▸ Requirement
Find the line in the data below that contains "- Open an issue". Return that line and all the lines after it, unchanged.
*** Opening of Data provided ***
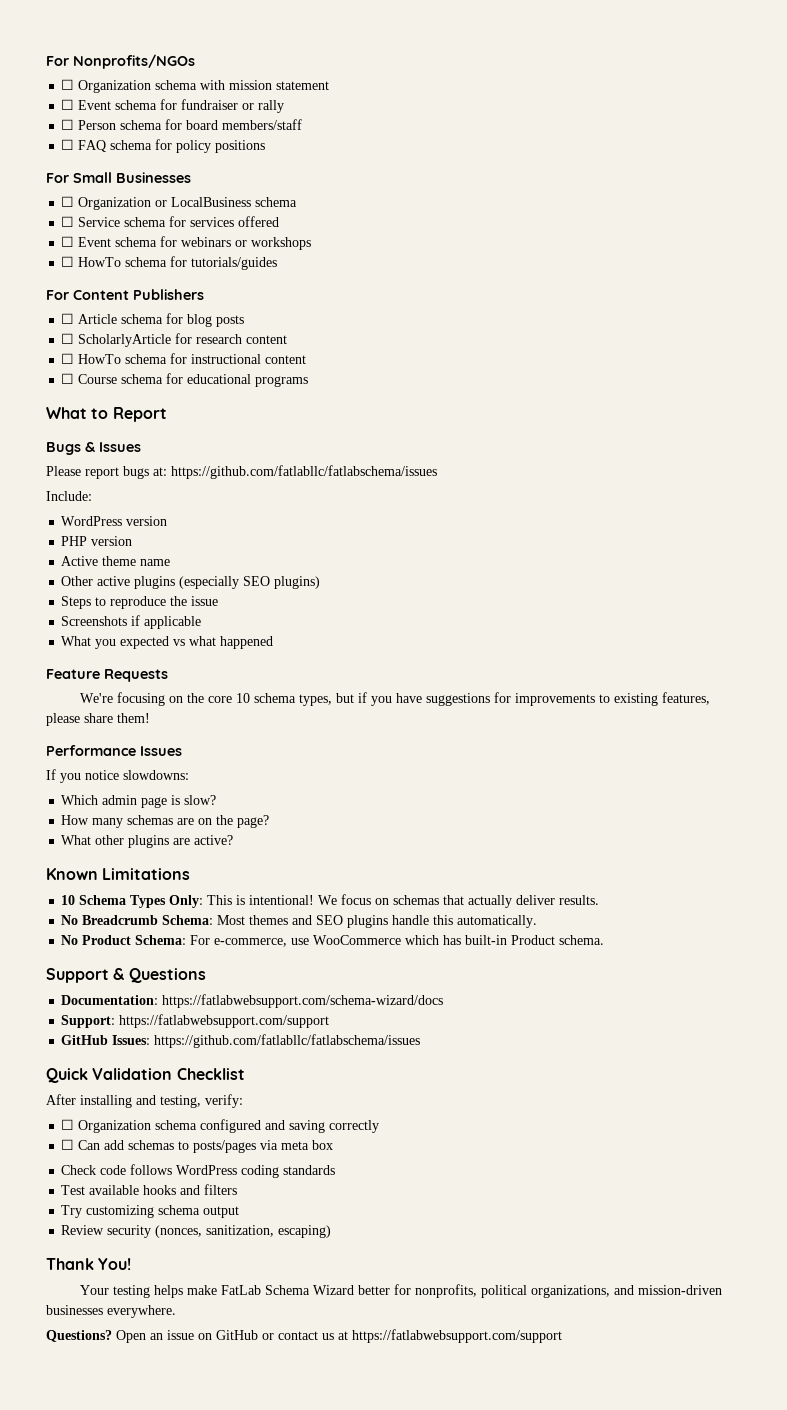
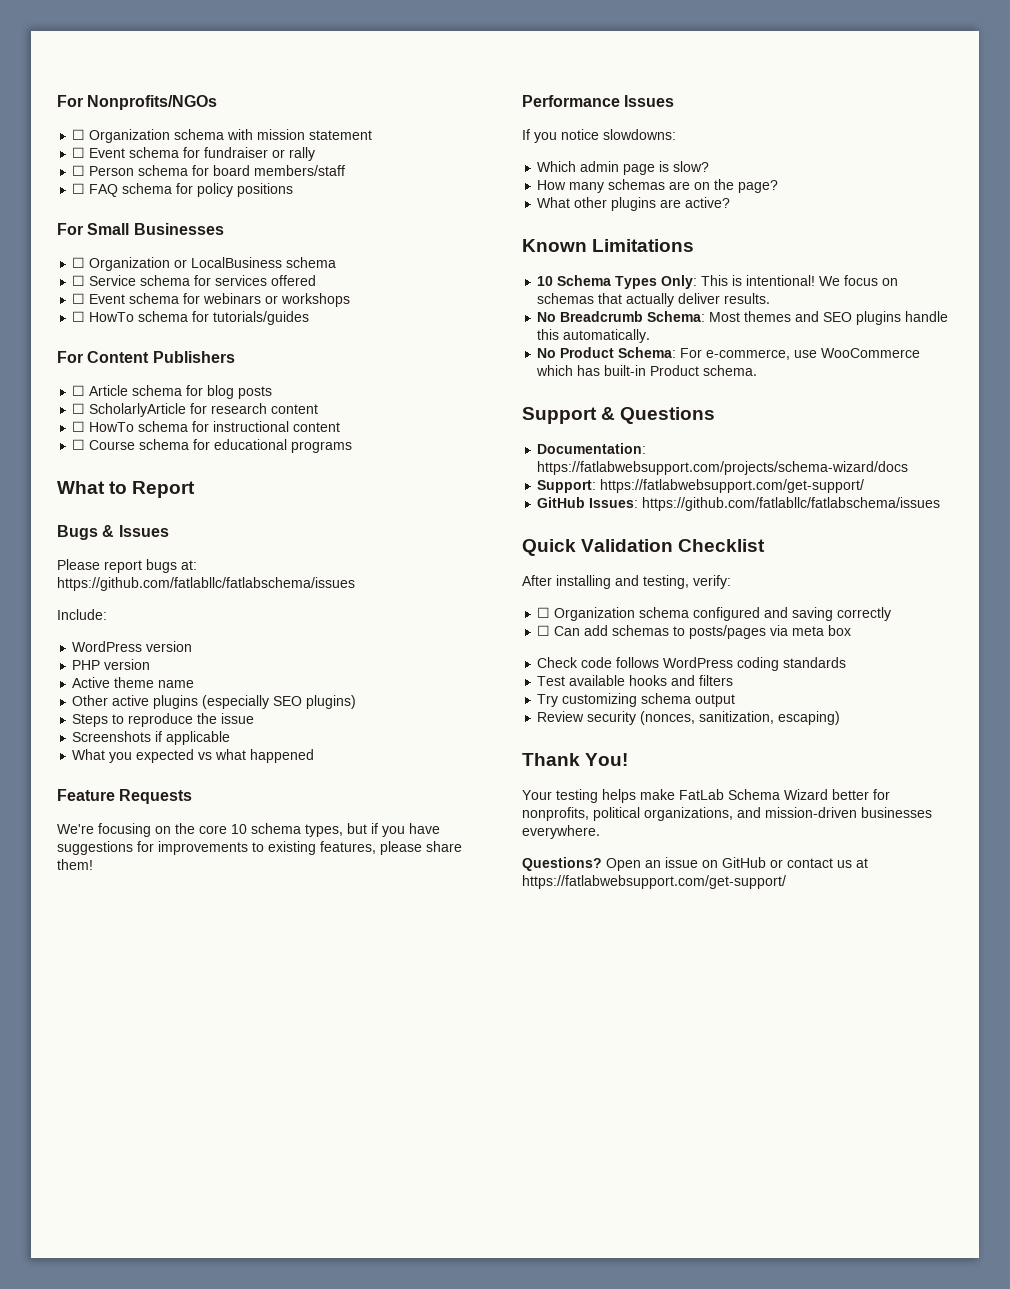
- Documentation: https://fatlabwebsupport.com/schema-wizard/docs
+ Documentation: https://fatlabwebsupport.com/projects/schema-wizard/docs
- Support: https://fatlabwebsupport.com/support
+ Support: https://fatlabwebsupport.com/get-support/
- Open an issue on GitHub or contact us at https://fatlabwebsupport.com/support
+ Open an issue on GitHub or contact us at https://fatlabwebsupport.com/get-support/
*** Close of Data provided ***
▸ Solution to this task
- Open an issue on GitHub or contact us at https://fatlabwebsupport.com/support
+ Open an issue on GitHub or contact us at https://fatlabwebsupport.com/get-support/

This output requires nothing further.